Return the data exactly, without pictures.

(Before-and-after change data)
[Start of section]

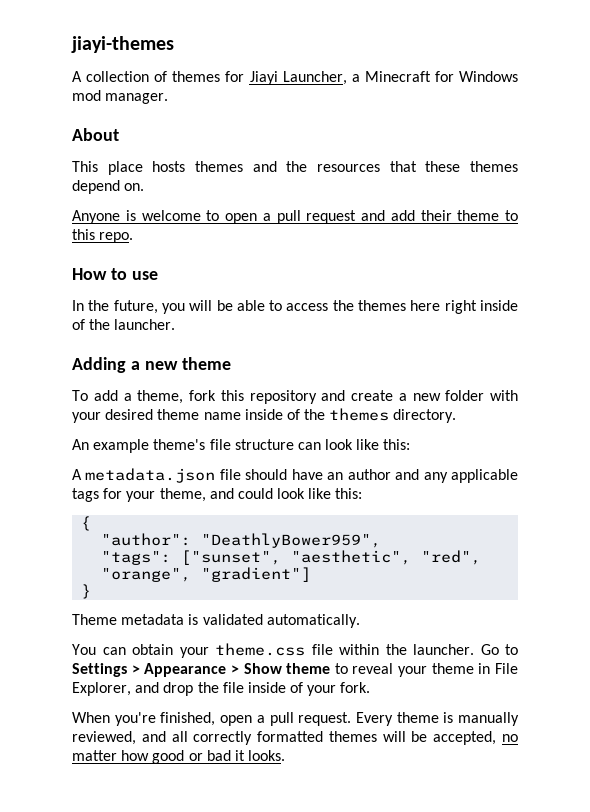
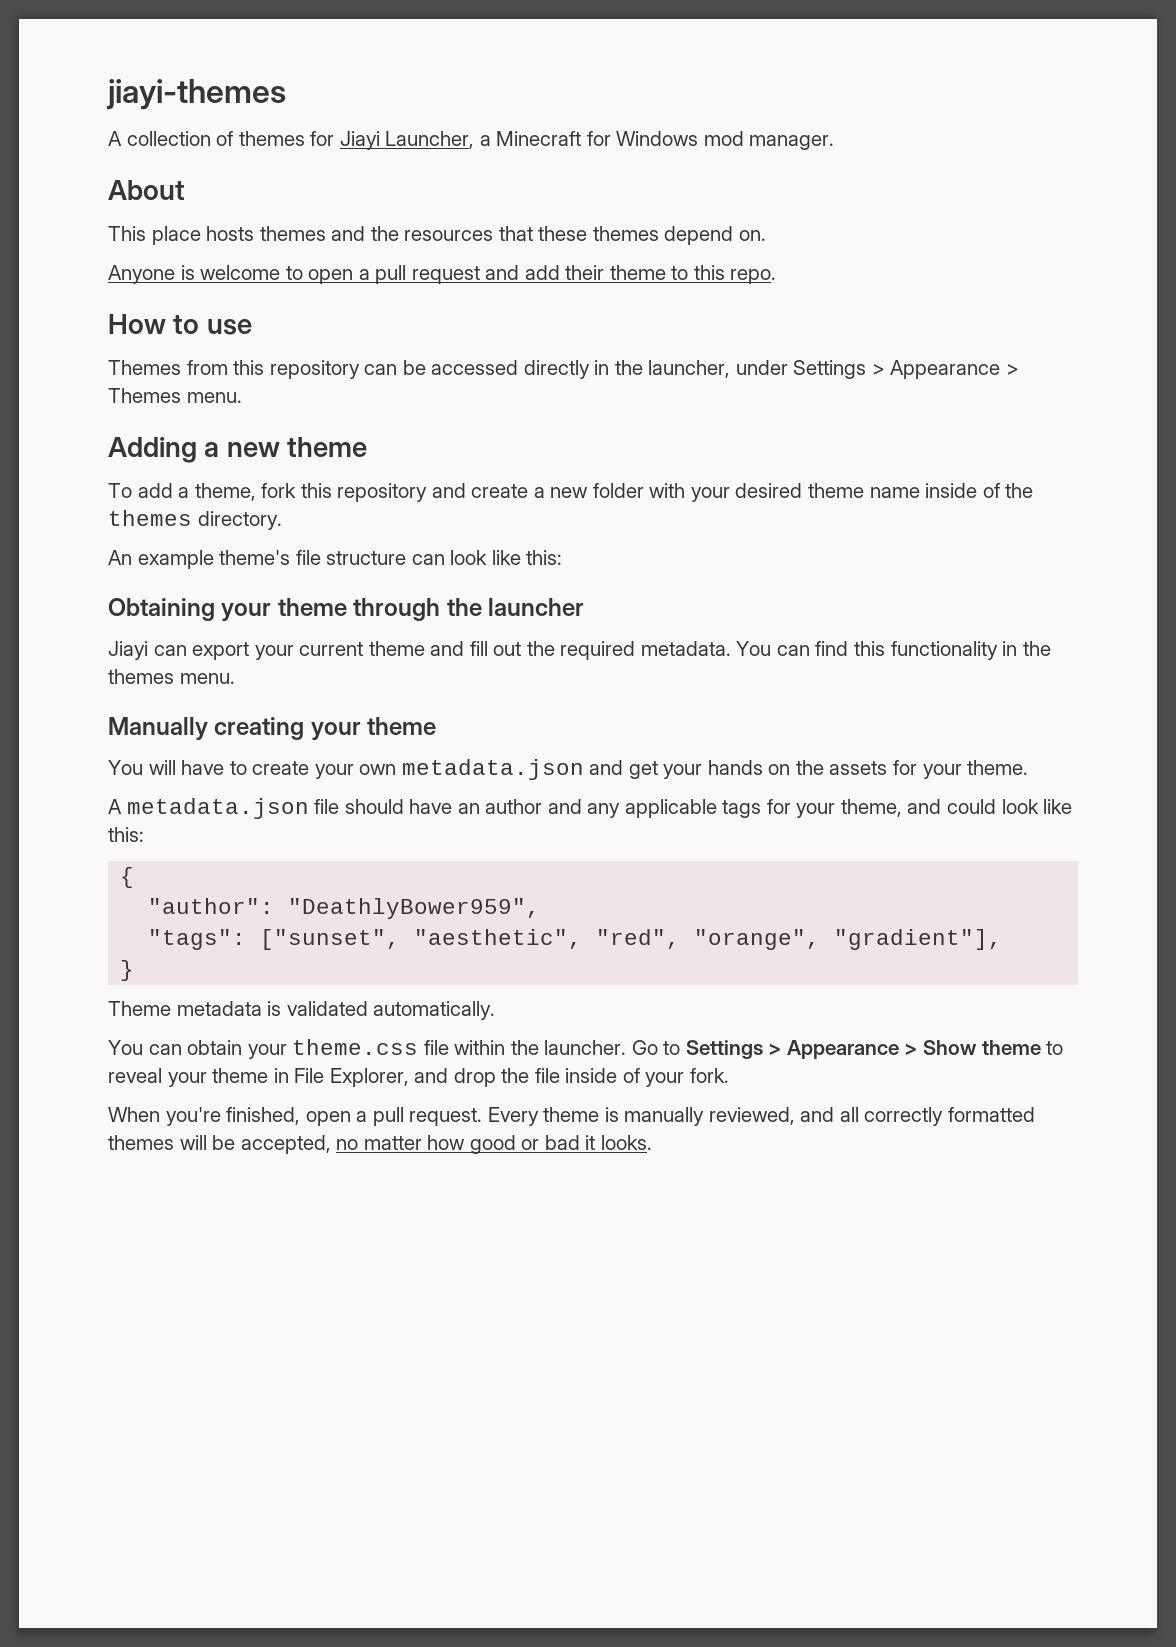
- In the future, you will be able to access the themes here right inside of the launcher.
+ Themes from this repository can be accessed directly in the launcher, under Settings > Appearance > Themes menu.
+ Obtaining your theme through the launcher
+ Jiayi can export your current theme and fill out the required metadata. You can find this functionality in the themes menu.
+ Manually creating your theme
+ You will have to create your own metadata.json and get your hands on the assets for your theme.
- "tags": ["sunset", "aesthetic", "red", "orange", "gradient"]
+ "tags": ["sunset", "aesthetic", "red", "orange", "gradient"],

[End of section]

Exercise output »
- In the future, you will be able to access the themes here right inside of the launcher.
+ Themes from this repository can be accessed directly in the launcher, under Settings > Appearance > Themes menu.
+ Obtaining your theme through the launcher
+ Jiayi can export your current theme and fill out the required metadata. You can find this functionality in the themes menu.
+ Manually creating your theme
+ You will have to create your own metadata.json and get your hands on the assets for your theme.
- "tags": ["sunset", "aesthetic", "red", "orange", "gradient"]
+ "tags": ["sunset", "aesthetic", "red", "orange", "gradient"],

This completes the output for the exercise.